| REQUIREMENT |
Your answer should be a single number: the count of lines in the listing that contain "color".

■ ■ ■ ■ ■

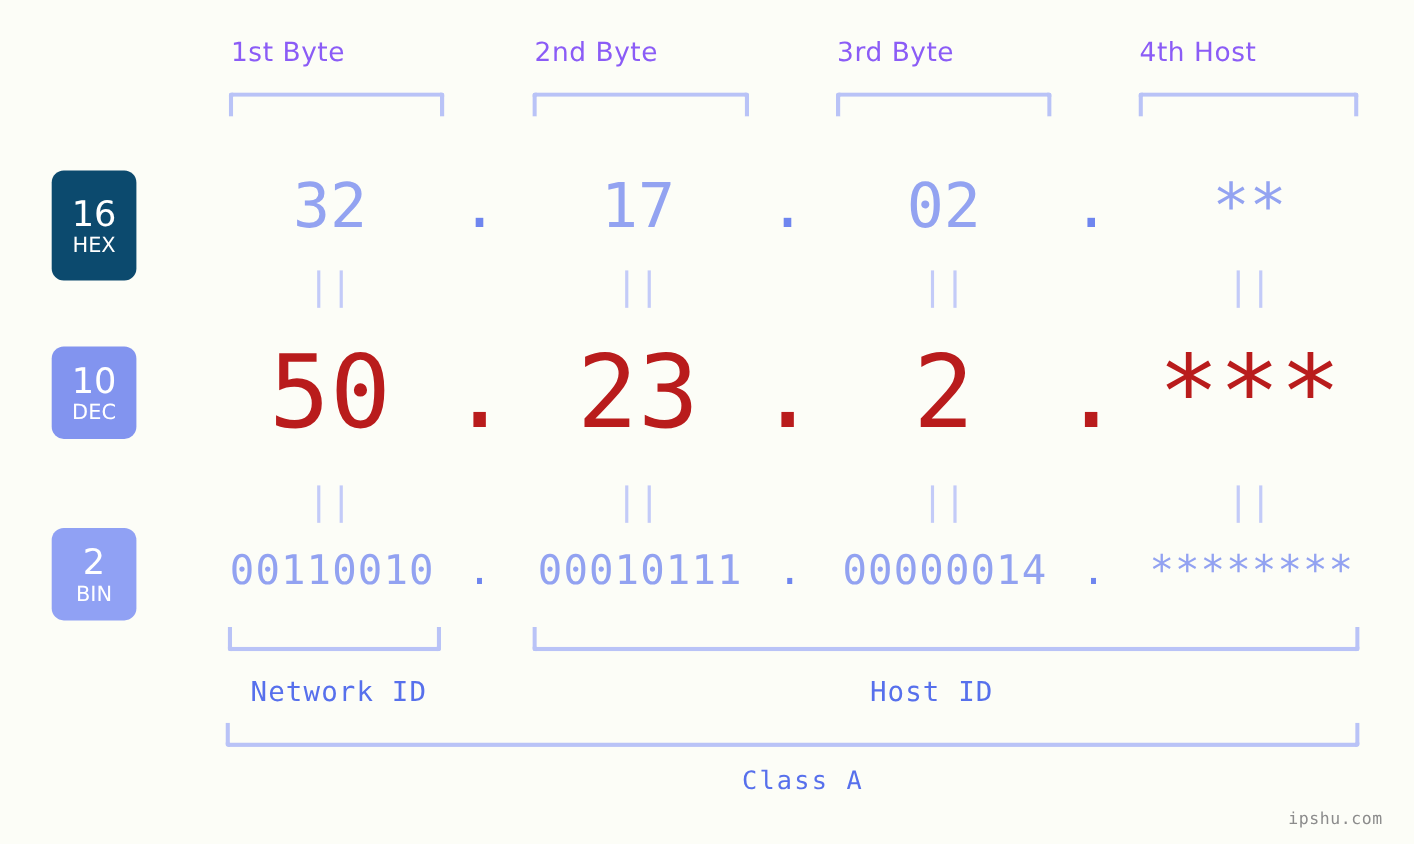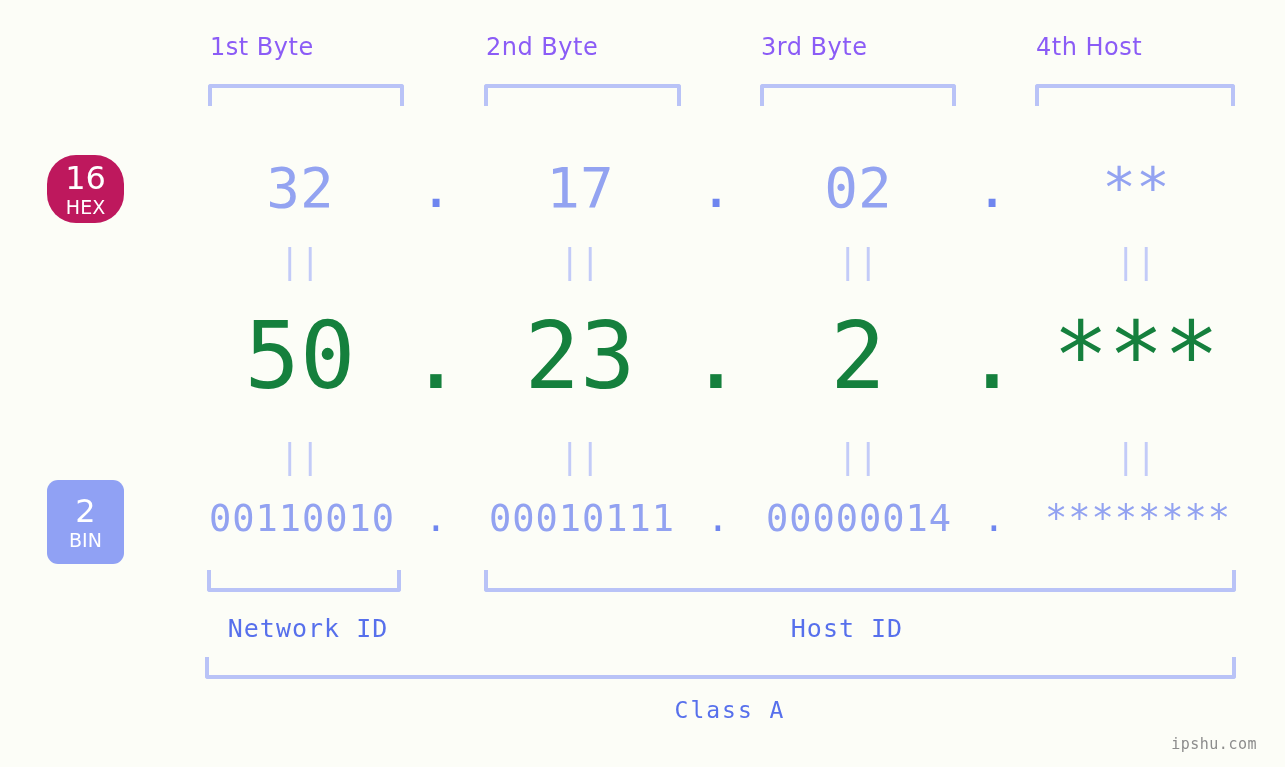--- a/index.html
+++ b/index.html
@@ -60,21 +60,21 @@
     font-family: "DejaVu Sans", sans-serif;
     display: flex;
     flex-direction: column;
     align-items: center;
     justify-content: center;
     line-height: 1;
   }
   .badge .num { font-size: 32px; font-weight: 400; }
   .badge .nm  { font-size: 19px; font-weight: 400; margin-top: 4px; }
 
-  #badge-hex { top: 155px; height: 68px; background: #be185d; border-radius: 29px; }
+  #badge-hex { top: 155px; height: 100px; background: #0c4a6e; }
   #badge-dec { top: 315px; height: 84px; background: #8294ef; }
   #badge-bin { top: 480px; height: 84px; background: #90a1f4; }
 
   
   .val {
     position: absolute;
     text-align: center;
     white-space: nowrap;
     font-family: "DejaVu Sans Mono", monospace;
   }
@@ -91,21 +91,21 @@
     font-size: 56px;
     color: #93a3f1;
     line-height: 80px;
   }
   .row-hex .dot { color: #6f86ef; }
 
   
   .row-dec .val, .row-dec .dot {
     top: 295px;
     font-size: 92px;
-    color: #15803d;
+    color: #b91c1c;
     line-height: 124px;
     text-align: center;
   }
 
   
   .row-bin .val, .row-bin .dot {
     top: 492px;
     font-size: 37px;
     color: #92a2f1;
     line-height: 54px;
@@ -169,20 +169,24 @@
 
     <div class="bracket-top" style="left:208px;width:196px;"></div>
     <div class="bracket-top" style="left:484px;width:197px;"></div>
     <div class="bracket-top" style="left:760px;width:196px;"></div>
     <div class="bracket-top" style="left:1035px;width:200px;"></div>
   </div>
 
   <div class="badge" id="badge-hex">
     <span class="num">16</span>
     <span class="nm">HEX</span>
+  </div>
+  <div class="badge" id="badge-dec">
+    <span class="num">10</span>
+    <span class="nm">DEC</span>
   </div>
   <div class="badge" id="badge-bin">
     <span class="num">2</span>
     <span class="nm">BIN</span>
   </div>
 
   <div class="row-hex">
     <div class="val" style="left:200px;width:200px;">32</div>
     <div class="dot" style="left:406px;width:60px;">.</div>
     <div class="val" style="left:480px;width:200px;">17</div>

■ ■ ■ ■ ■

| RESPONSE FOR THIS EXERCISE |
5